En seguida apareció Arahnia con un tazón en una mano. Bertonio la recibió con un beso en la frente. Y bebió del tazón. Su rostro se iluminó, reconfortado el hombre alegremente. Le pasó su brazo sobre los hombros y Arahnia dejó caer su cabeza sobre el pecho de su compañero quien, riendo, suavemente posó una mano en el vientre de la mujer.
Hilarión IV mostró su agria sorpresa en el rostro endurecido súbitamente por una seriedad casi agresiva. Los demás guardaron silencio, sorprendidos.
En otros días se los mostraba entrando en la pequeña vivienda. O en el bar, en donde todos eran amigos.
En una tibia, soleada mañana, se vio un cortejo fúnebre. Estaban en él casi todos los moradores del Gran Depósito, detrás del modesto ataúd.
—Es el médico. Murió el médico —dijo Hilarión IV.
En el cortejo lloraban hombres y mujeres. Lloraban Arahnia y Bertonio. Ella no podía, ni lo deseaba, disimular el vientre abultado, caminando con dificultad.
—¡Lloran! —dijo Hilarión IV.
Tiempo después las pantallas mostraron a Bertonio que salía corriendo de su choza. Estaba descontrolado.
¡A lo que ha llegado! ¡Ha perdido el dominio de sí mismo, la armonía del movimiento, el equilibrio mental, la plasticidad en el andar, acuciado por un loco sentimiento —exclamó un consejero de Hilarión IV.

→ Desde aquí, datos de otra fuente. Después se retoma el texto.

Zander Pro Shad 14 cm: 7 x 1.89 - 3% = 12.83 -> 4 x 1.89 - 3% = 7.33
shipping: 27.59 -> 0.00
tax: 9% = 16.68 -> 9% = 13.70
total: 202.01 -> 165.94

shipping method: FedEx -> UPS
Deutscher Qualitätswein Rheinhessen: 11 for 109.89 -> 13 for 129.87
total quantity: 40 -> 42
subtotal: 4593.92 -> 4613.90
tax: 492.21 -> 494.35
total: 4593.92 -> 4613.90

Toda la ciudad había sido ganada por el interés de asistir al destino de Bertonio y Arahnia, dos personas centenarias, juveniles, vitales, que habían sido respetables en la ciudad de los inmortales. Y seguían sus pasos en las pantallas, todos estimulados por Hilarión IV, quien quería mostrar las miserias de los mortales.

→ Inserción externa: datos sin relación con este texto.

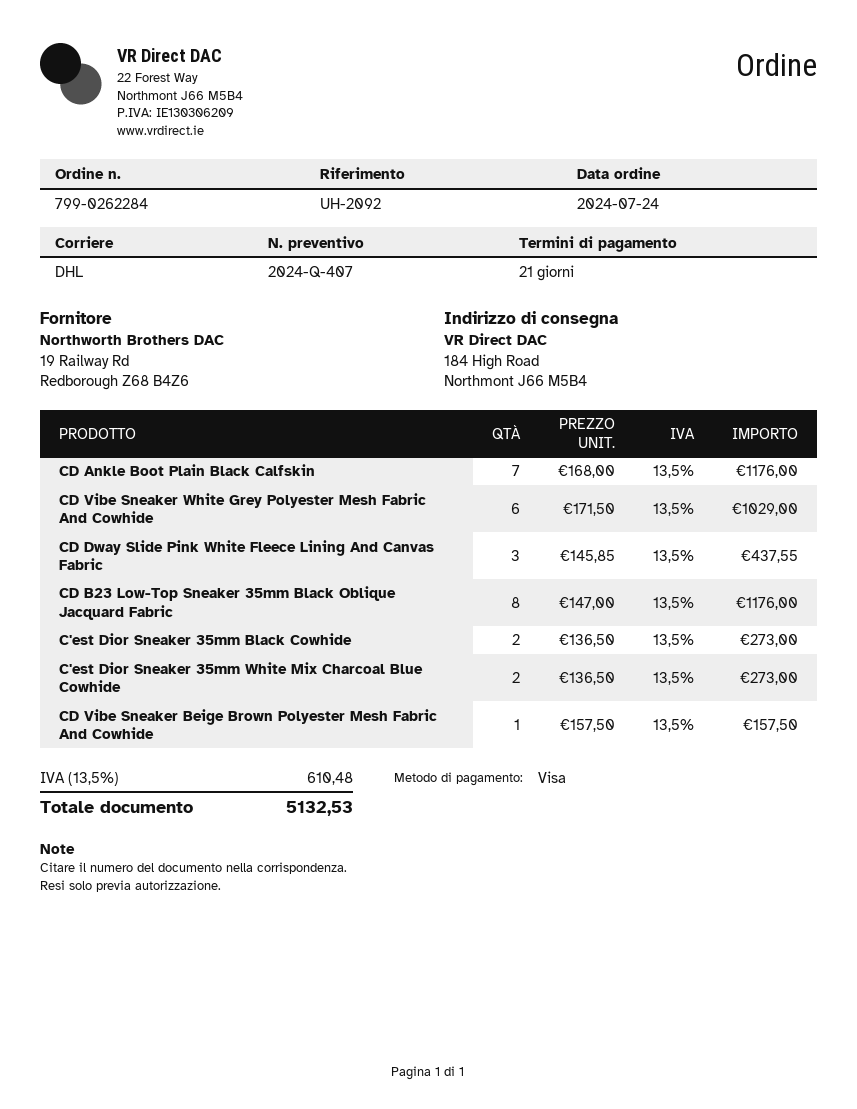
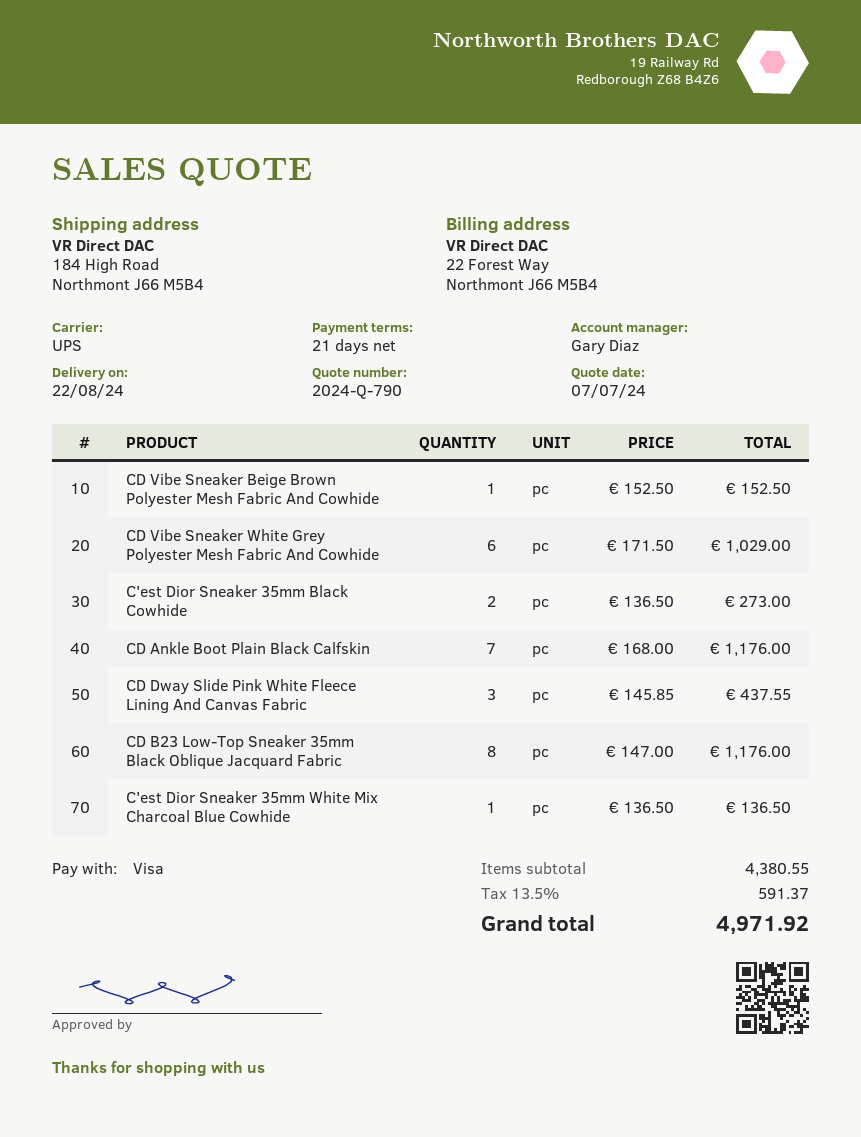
quote number: 2024-Q-407 -> 2024-Q-790
shipping method: DHL -> UPS
C'est Dior Sneaker 35mm White Mix Charcoal Blue Cowhide: 2 x 136.50 = 273.00 -> 1 x 136.50 = 136.50
CD Vibe Sneaker Beige Brown Polyester Mesh Fabric And Cowhide: 1 x 157.50 = 157.50 -> 1 x 152.50 = 152.50
tax: 13.5% = 610.48 -> 13.5% = 591.37
total: 5132.53 -> 4971.92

Bertonio entró corriendo en el bar. Tumbó sillas y una mesa... Trepó a un banco y anunció, transfigurado:
—¡Muchachos! ¡Señores! ¡Soy padre! ¡Arahnia acaba de dar a luz un hermoso varoncito! ¡Se llamará!...¡Beban que pago yo!... ¡Beban! ¡Quiero una botella para mí!... ¡Beban que pago yo porque esto hay que festejarlo! ¡Soy el hombre más feliz de todos los planetas!...
Bebieron copiosamente. Bertonio se abrazaba a hombres y mujeres.
Bailaba solo, cantaba, volvía a saltar sobre el banco hasta que se quedó en él y dijo:
—¡Lo festejo con todo lo que puedo hacerlo! ¡Esto es muy grande! ¿Comprenden ustedes?...¡Soy tan feliz que siento que es ínfimo lo que estoy haciendo para saludar el nacimiento de mi hijo!... Es poco, muy poco... ¡Tengo que hacer más! ¡Señores!...
Extrajo un revólver de un bolsillo, se lo llevó a la cabeza y gatillo. El estruendo, insólito, pareció iniciar el fin del mundo o su advenimiento, salvaje y hermoso.
Bertonio cayó al piso, muerto...
Las pantallas, allá, al otro lado, borraron todas las imágenes. Pero era una tardía precaución.
En ese momento comenzó la rebelión que derribó a Hilarión IV del poder y terminó con su reino.